What troubles me is that this term “Christian” gets thrown around a lot, and there’s not much of a measure for what a Christian ought to look like. Perhaps better said, the measures we have are the weakest possible – were you baptized? Followed quickly with “in the right way?” Do you believe these central points about Jesus? There is little offered in the way Jesus lived. Is there any challenge offered, or does “Jesus is King” roll off the lips and straight onto the floor, never to confront the other kings around us?
I am troubled by so many things, and perhaps the one that haunts me the most is that not only is “the church” not addressing the most critical issues facing us – which are not abortion, same-sex marriage and gambling, by the way – it is actually making everything worse, pushing us farther away from each other, embracing the love of power and ignoring the power of love, while continuing to dispense a “gospel” that is good news to almost no one. It doesn’t heal the sick, tend to the poor, or visit the prisoner. It doesn’t do anything for the least of these, and increasingly little for the “most” of these. It is anemic and helpless to offer anything that confronts the eschatological crises that we face with anything other than more of the same.
Jesus went to Nazareth, where he had been raised.
On Sabbath he went to the synagogue as he normally did and stood up to read.
The synagogue assistant gave him the scroll from the prophet Isaiah.
He unrolled the scroll and found the place where it was written:
The Spirit of the Lord is upon me,
because the Lord has anointed me.
He has sent me to preach good news to the poor,
to proclaim release to the prisoners
and recovery of sight to the blind,
to liberate the oppressed,
and to proclaim the year of the Lord’s favor.He rolled up the scroll, gave it back to the synagogue assistant, and sat down. Every eye in the synagogue was fixed on him.

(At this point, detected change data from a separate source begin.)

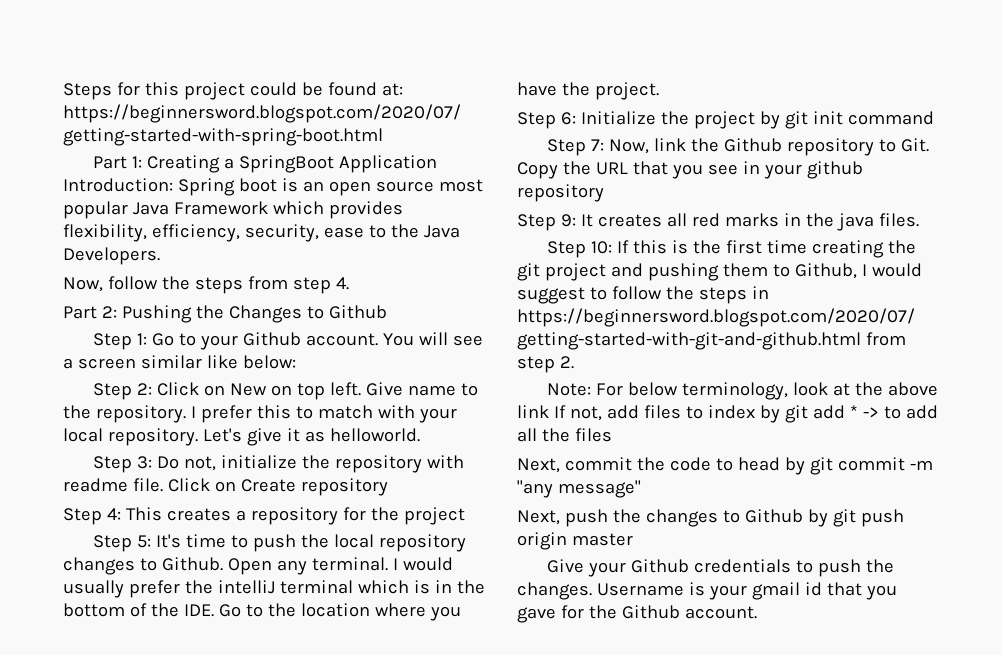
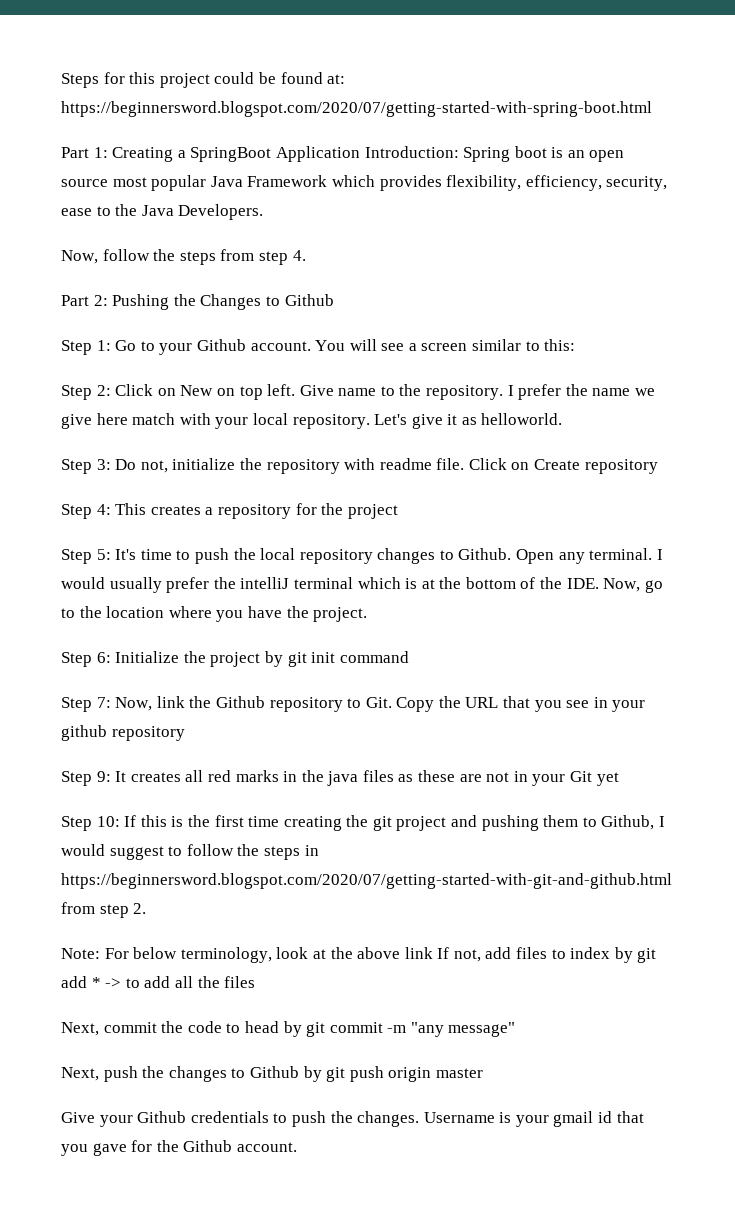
- You will see a screen similar like below:
+ You will see a screen similar to this:
- I prefer this to match with your local repository.
+ I prefer the name we give here match with your local repository.
- I would usually prefer the intelliJ terminal which is in the bottom of the IDE. Go to the location where you have the project.
+ I would usually prefer the intelliJ terminal which is at the bottom of the IDE. Now, go to the location where you have the project.
- Step 9: It creates all red marks in the java files.
+ Step 9: It creates all red marks in the java files as these are not in your Git yet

He began to explain to them, “Today, this scripture has been fulfilled
just as you heard it.”
Everyone was raving about Jesus, so impressed were they by the gracious words flowing from his lips. They said, “This is Joseph’s son, isn’t it?”

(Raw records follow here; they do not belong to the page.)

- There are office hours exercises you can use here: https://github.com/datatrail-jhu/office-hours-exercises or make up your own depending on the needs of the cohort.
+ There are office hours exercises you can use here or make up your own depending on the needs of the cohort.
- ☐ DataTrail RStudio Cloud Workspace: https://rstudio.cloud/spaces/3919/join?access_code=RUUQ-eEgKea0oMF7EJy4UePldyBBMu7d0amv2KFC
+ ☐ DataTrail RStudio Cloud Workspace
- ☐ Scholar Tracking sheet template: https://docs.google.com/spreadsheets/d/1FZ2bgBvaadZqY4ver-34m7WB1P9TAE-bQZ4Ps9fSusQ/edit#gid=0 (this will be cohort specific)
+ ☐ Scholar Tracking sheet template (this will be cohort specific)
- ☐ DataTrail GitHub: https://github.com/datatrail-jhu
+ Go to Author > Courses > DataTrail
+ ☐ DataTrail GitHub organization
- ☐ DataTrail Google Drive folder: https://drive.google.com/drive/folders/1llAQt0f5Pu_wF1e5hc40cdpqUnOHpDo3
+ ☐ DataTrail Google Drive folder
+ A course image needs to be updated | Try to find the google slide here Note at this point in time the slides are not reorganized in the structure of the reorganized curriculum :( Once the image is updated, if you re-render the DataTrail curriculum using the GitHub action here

Then Jesus said to them, “Undoubtedly, you will quote this saying to me:
‘Doctor, heal yourself. Do here in your hometown what we’ve heard you did in Capernaum.’” He said, “I assure you that no prophet is welcome in the prophet’s hometown. And I can assure you that there were many widows in Israel during Elijah’s time, when it didn’t rain for three and a half years and there was a great food shortage in the land. Yet Elijah was sent to none of them
but only to a widow in the city of Zarephath in the region of Sidon.
There were also many persons with skin diseases in Israel
during the time of the prophet Elisha,
but none of them were cleansed.
Instead, Naaman the Syrian was cleansed.”
When they heard this, everyone in the synagogue was filled with anger. They rose up and ran him out of town. They led him to the crest of the hill on which their town had been built so that they could throw him off the cliff.
But he passed through the crowd and went on his way.
Let those who have ears hear.



I am afraid that way too many evangelicals/christian nationalists/fundamentalists are worshipping the gods of strength, wealth, nation, judgment and the bible in lieu following the Way of Jesus. Well presented thoughts.